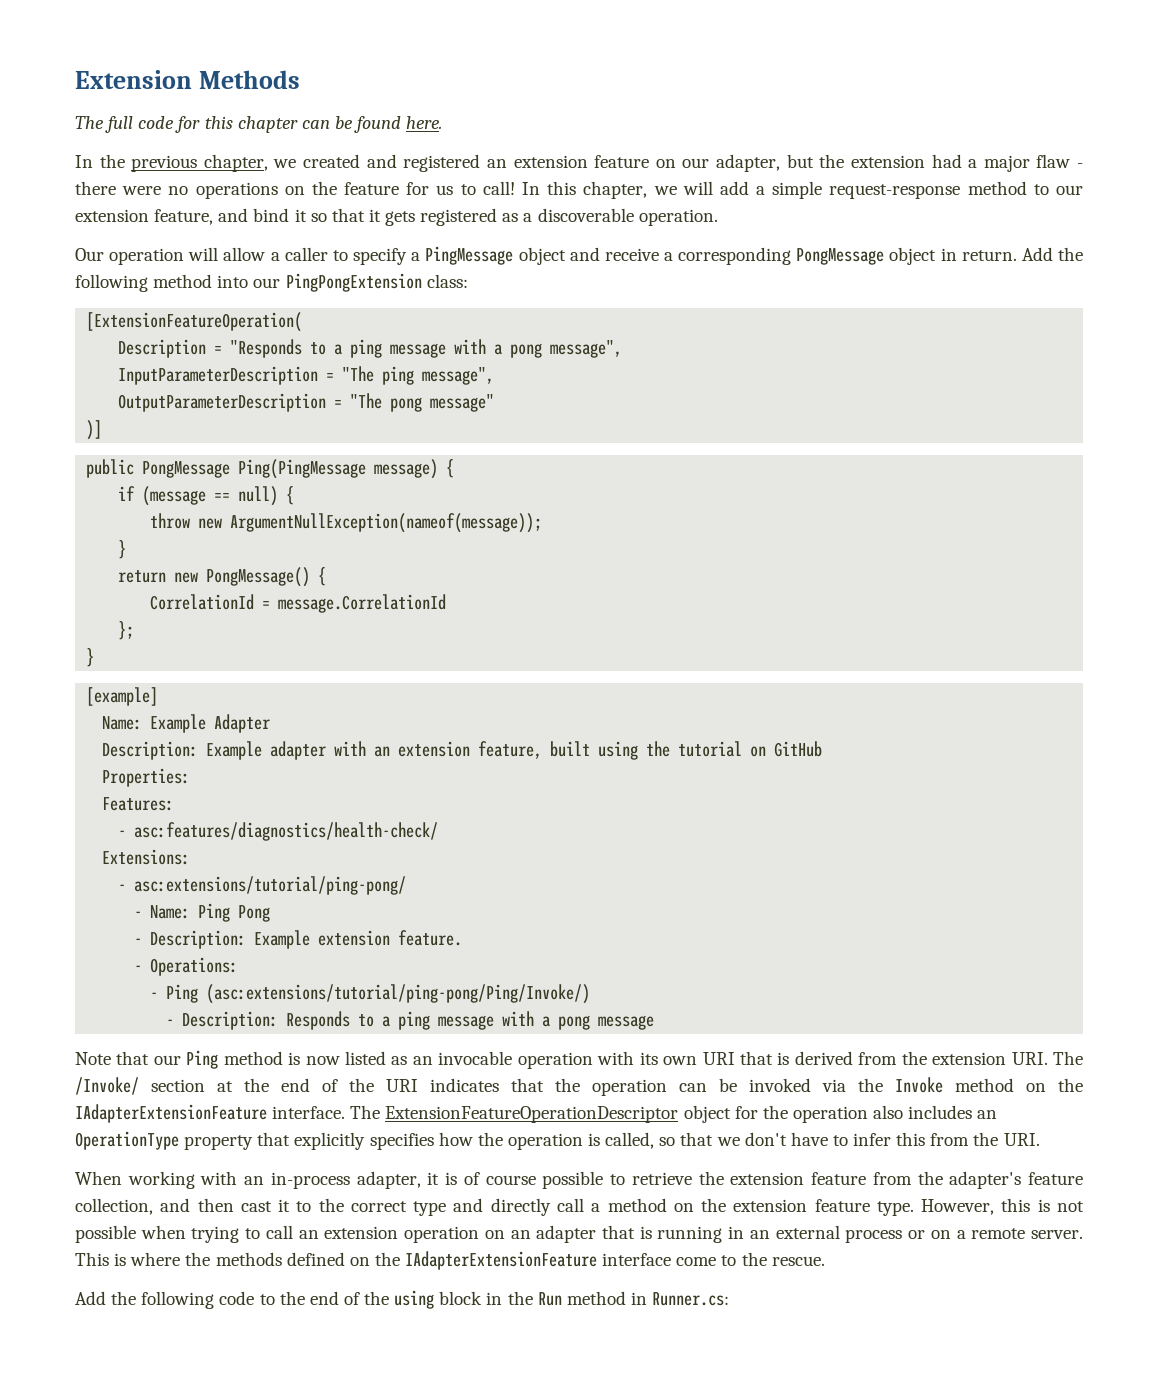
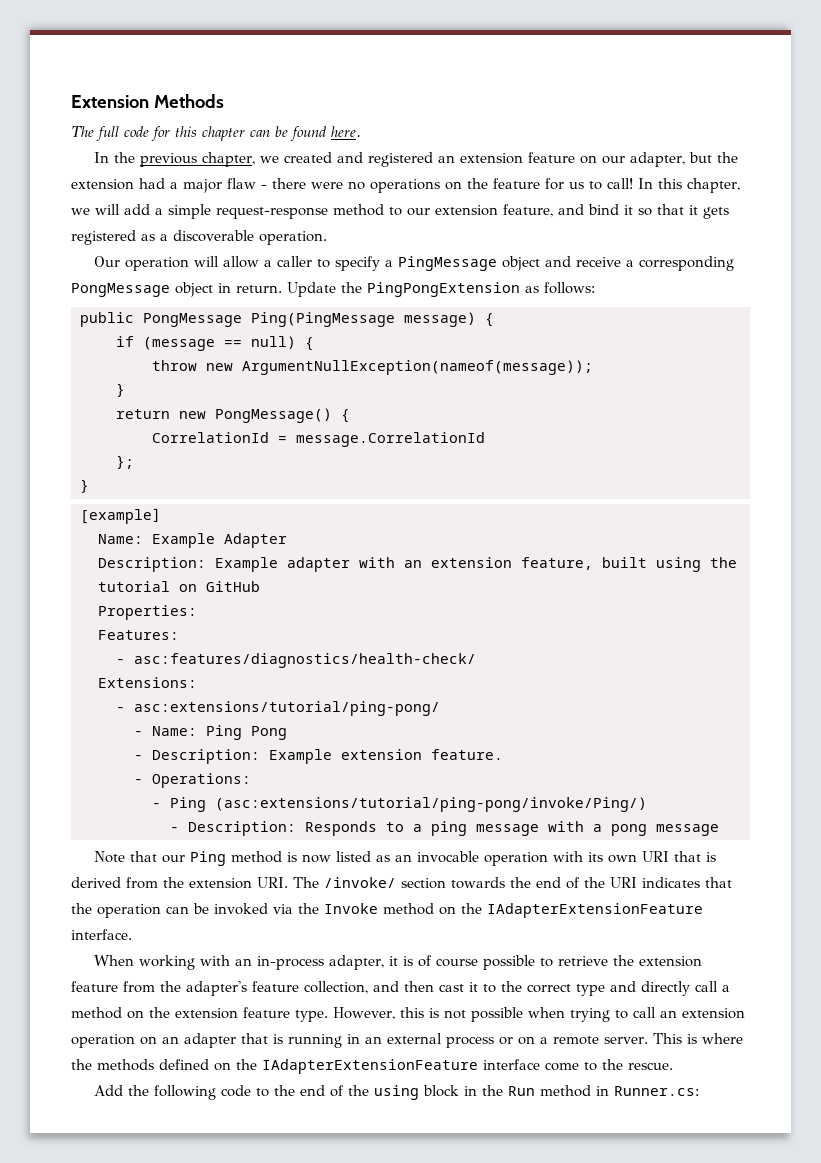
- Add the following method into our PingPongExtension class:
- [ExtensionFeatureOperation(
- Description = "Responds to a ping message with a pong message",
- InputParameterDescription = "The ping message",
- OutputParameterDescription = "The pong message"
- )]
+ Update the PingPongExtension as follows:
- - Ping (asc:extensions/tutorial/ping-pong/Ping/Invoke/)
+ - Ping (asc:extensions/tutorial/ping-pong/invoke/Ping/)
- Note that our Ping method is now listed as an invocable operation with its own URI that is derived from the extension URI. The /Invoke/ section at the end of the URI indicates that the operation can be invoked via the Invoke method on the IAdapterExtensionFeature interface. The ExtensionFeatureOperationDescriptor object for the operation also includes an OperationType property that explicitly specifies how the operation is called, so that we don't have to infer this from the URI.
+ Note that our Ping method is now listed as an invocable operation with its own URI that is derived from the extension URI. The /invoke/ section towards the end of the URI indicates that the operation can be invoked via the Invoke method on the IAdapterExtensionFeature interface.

---

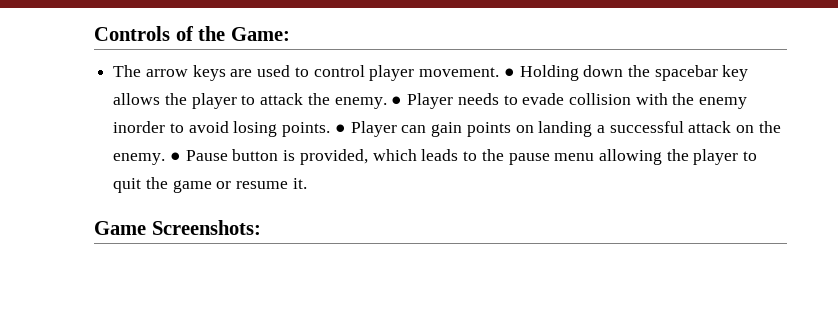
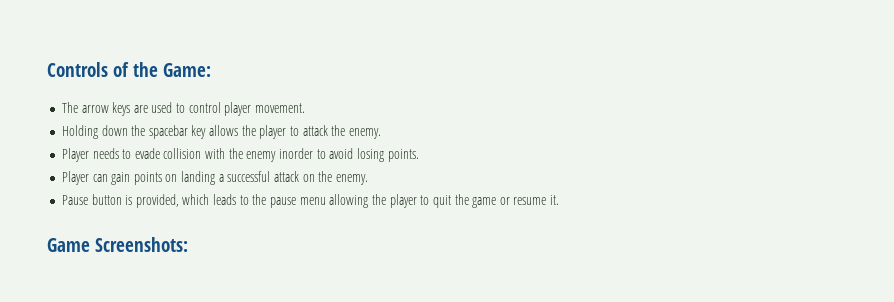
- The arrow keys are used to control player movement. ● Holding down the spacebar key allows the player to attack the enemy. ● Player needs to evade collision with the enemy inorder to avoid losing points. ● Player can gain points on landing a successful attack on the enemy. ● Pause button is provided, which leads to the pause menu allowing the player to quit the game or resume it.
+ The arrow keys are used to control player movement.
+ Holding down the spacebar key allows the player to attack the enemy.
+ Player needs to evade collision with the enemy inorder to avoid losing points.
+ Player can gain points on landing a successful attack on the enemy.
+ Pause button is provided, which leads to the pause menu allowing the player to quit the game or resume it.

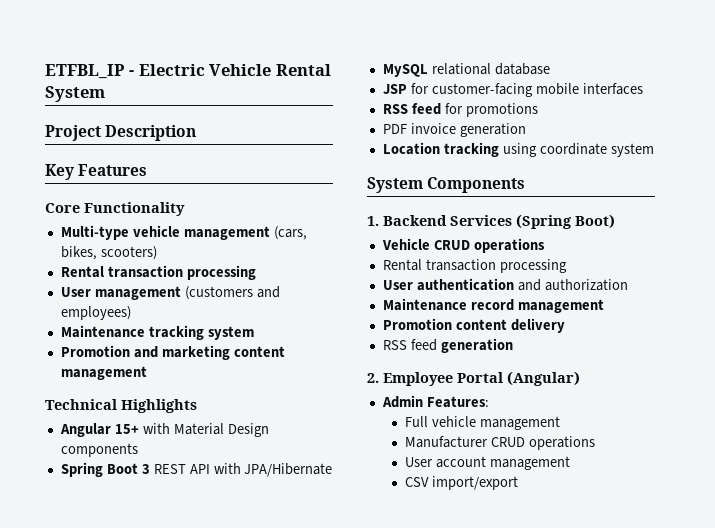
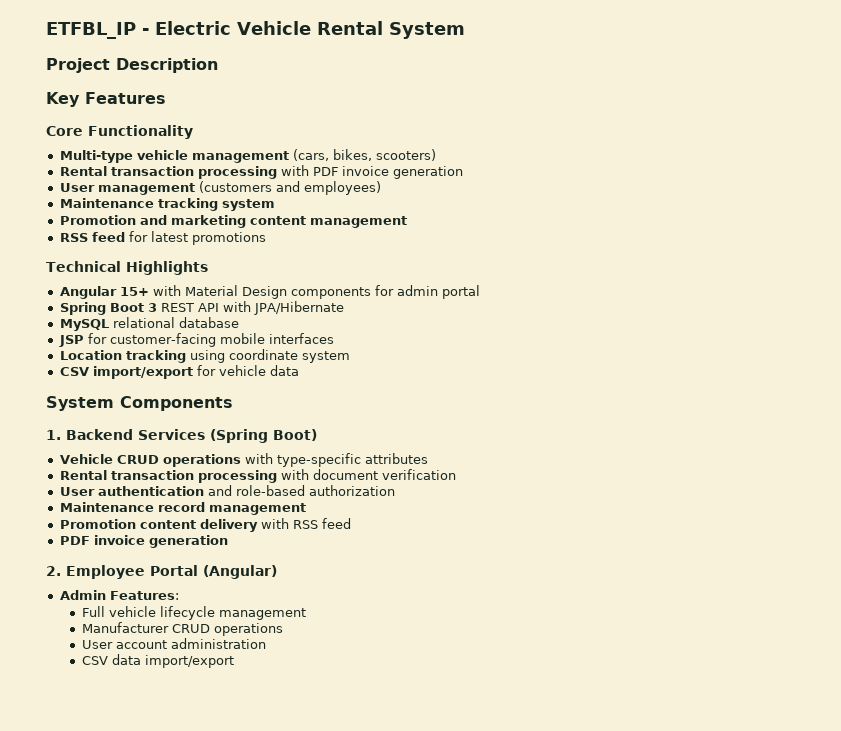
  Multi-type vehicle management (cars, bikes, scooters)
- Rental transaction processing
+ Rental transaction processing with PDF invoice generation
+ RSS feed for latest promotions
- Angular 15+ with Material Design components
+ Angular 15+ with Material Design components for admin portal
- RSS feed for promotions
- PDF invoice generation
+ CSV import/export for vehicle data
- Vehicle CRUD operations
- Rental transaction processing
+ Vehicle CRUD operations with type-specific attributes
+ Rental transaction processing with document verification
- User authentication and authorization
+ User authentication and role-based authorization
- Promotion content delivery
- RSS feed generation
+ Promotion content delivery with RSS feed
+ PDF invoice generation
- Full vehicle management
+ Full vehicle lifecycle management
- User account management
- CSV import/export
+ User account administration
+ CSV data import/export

==

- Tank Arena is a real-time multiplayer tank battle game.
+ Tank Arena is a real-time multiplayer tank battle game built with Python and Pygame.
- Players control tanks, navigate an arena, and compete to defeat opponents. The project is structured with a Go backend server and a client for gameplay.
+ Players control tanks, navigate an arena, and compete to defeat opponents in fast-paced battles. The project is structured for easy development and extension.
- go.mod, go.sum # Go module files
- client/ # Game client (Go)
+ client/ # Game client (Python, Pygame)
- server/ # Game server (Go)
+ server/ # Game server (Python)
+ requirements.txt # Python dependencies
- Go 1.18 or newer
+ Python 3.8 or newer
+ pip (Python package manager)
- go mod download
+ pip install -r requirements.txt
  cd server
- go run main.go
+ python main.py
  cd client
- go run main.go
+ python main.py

▶ TASK DIRECTIONS: In the listing above, start at the line with "- Full vehicle management", go on through the line with "CSV data import/export", and copy each of those lines exactly; leave out all the rest.

▶ SOLUTION:
- Full vehicle management
+ Full vehicle lifecycle management
- User account management
- CSV import/export
+ User account administration
+ CSV data import/export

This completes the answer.